ScanReason: Empowering 3D Visual Grounding with Reasoning Capabilities
Chenming Zhu, Tai Wang, Wenwei Zhang, Kai Chen, Xihui Liu
TL;DR
This work tackles the challenge of grounding in 3D scenes under implicit user instructions by introducing 3D reasoning grounding and the ScanReason benchmark, which comprises over 10K question-answer-location triplets across five reasoning types. It presents ReGround3D, a two-module architecture where a visual-centric reasoning component powered by a Multi-modal Large Language Model informs a geometry-aware 3D grounding module, connected via a Chain-of-Grounding mechanism for iterative reasoning and grounding. The approach achieves state-of-the-art performance on traditional 3D visual grounding and demonstrates substantial gains in 3D reasoning grounding, especially when employing the CoG mechanism and instruction-tuning data.

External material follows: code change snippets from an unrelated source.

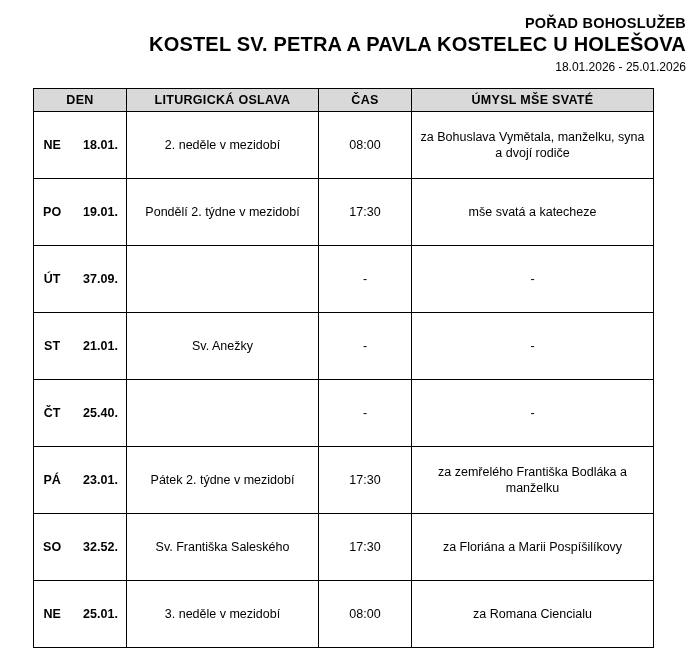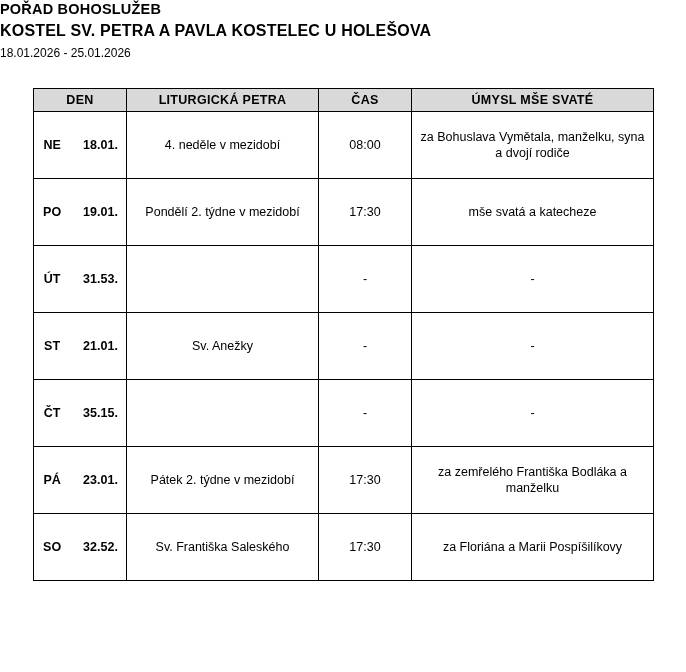--- a/index.html
+++ b/index.html
@@ -21,8 +21,8 @@
     box-sizing: border-box;
   }
   .header {
-    text-align: left;
-    padding-top: 0;
+    text-align: right;
+    padding-top: 14px;
   }
   .header .line1 {
     font-size: 14.5px;

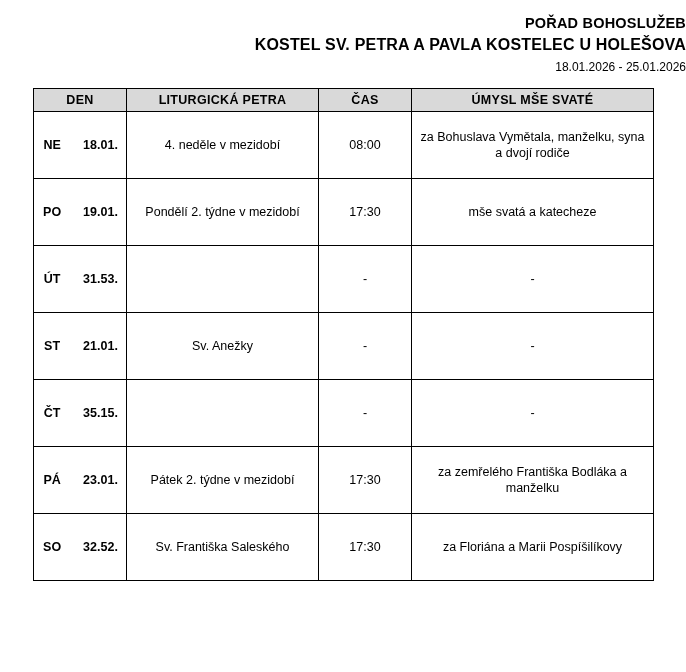--- a/index.html
+++ b/index.html
@@ -31,7 +31,7 @@
     line-height: 19px;
   }
   .header .line2 {
-    font-size: 16px;
+    font-size: 20px;
     font-weight: bold;
     letter-spacing: 0.2px;
     line-height: 19px;

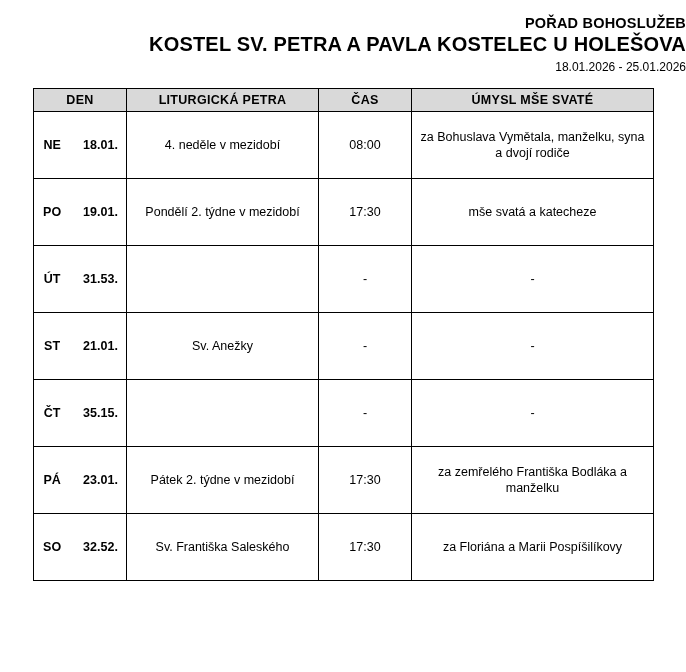--- a/index.html
+++ b/index.html
@@ -121,7 +121,7 @@
       <thead>
         <tr>
           <th>DEN</th>
-          <th>LITURGICKÁ PETRA</th>
+          <th>LITURGICKÁ OSLAVA</th>
           <th>ČAS</th>
           <th>ÚMYSL MŠE SVATÉ</th>
         </tr>

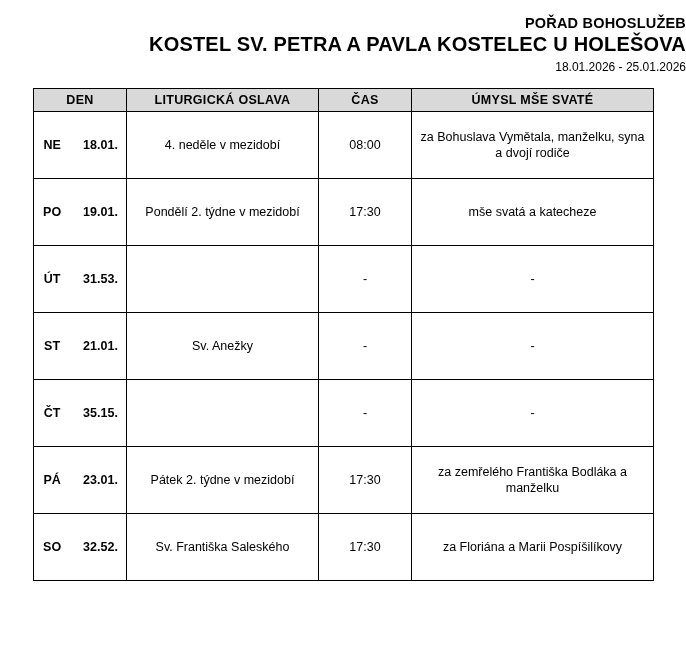--- a/index.html
+++ b/index.html
@@ -131,7 +131,7 @@
           <td class="day">
             <span class="dow">NE</span><span class="date">18.01.</span>
           </td>
-          <td class="celebration">4. neděle v mezidobí</td>
+          <td class="celebration">2. neděle v mezidobí</td>
           <td class="time">08:00</td>
           <td class="intention">za Bohuslava Vymětala, manželku, syna a dvojí rodiče</td>
         </tr>

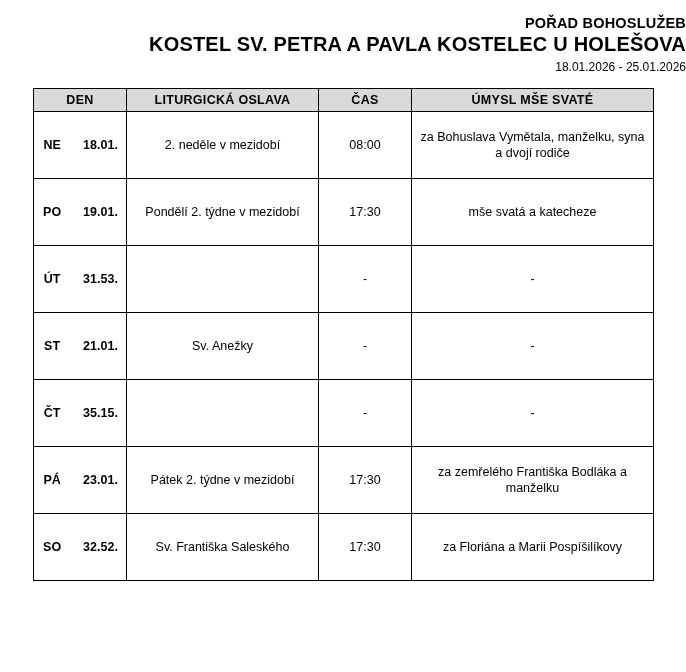--- a/index.html
+++ b/index.html
@@ -145,7 +145,7 @@
         </tr>
         <tr>
           <td class="day">
-            <span class="dow">ÚT</span><span class="date">31.53.</span>
+            <span class="dow">ÚT</span><span class="date">37.09.</span>
           </td>
           <td class="celebration"></td>
           <td class="time">-</td>

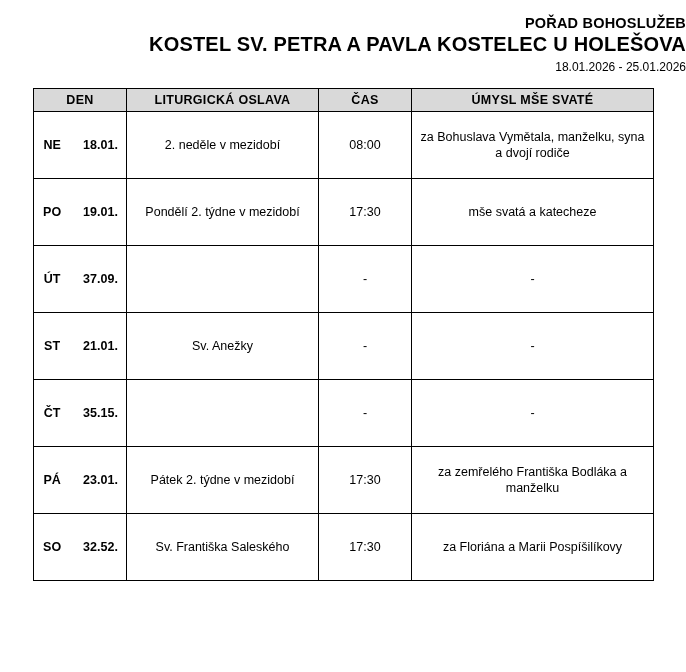--- a/index.html
+++ b/index.html
@@ -161,7 +161,7 @@
         </tr>
         <tr>
           <td class="day">
-            <span class="dow">ČT</span><span class="date">35.15.</span>
+            <span class="dow">ČT</span><span class="date">25.40.</span>
           </td>
           <td class="celebration"></td>
           <td class="time">-</td>

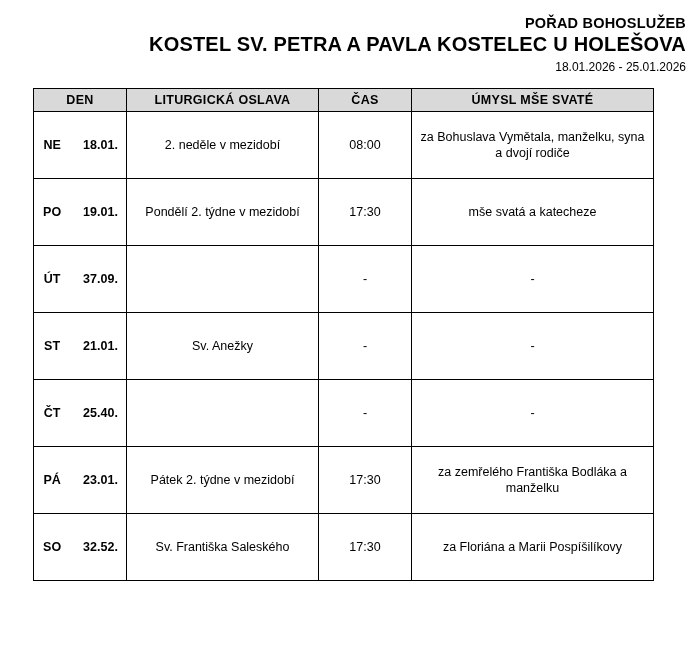--- a/index.html
+++ b/index.html
@@ -183,6 +183,14 @@
           <td class="time">17:30</td>
           <td class="intention">za Floriána a Marii Pospíšilíkovy</td>
         </tr>
+        <tr>
+          <td class="day">
+            <span class="dow">NE</span><span class="date">25.01.</span>
+          </td>
+          <td class="celebration">3. neděle v mezidobí</td>
+          <td class="time">08:00</td>
+          <td class="intention">za Romana Ciencialu</td>
+        </tr>
       </tbody>
     </table>
   </div>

By enabling more natural and robust interpretation of implicit human instructions in 3D, this work advances embodied agents’ capabilities in open 3D environments and lays groundwork for richer human–machine interactions.
Abstract
Although great progress has been made in 3D visual grounding, current models still rely on explicit textual descriptions for grounding and lack the ability to reason human intentions from implicit instructions. We propose a new task called 3D reasoning grounding and introduce a new benchmark ScanReason which provides over 10K question-answer-location pairs from five reasoning types that require the synerization of reasoning and grounding. We further design our approach, ReGround3D, composed of the visual-centric reasoning module empowered by Multi-modal Large Language Model (MLLM) and the 3D grounding module to obtain accurate object locations by looking back to the enhanced geometry and fine-grained details from the 3D scenes. A chain-of-grounding mechanism is proposed to further boost the performance with interleaved reasoning and grounding steps during inference. Extensive experiments on the proposed benchmark validate the effectiveness of our proposed approach.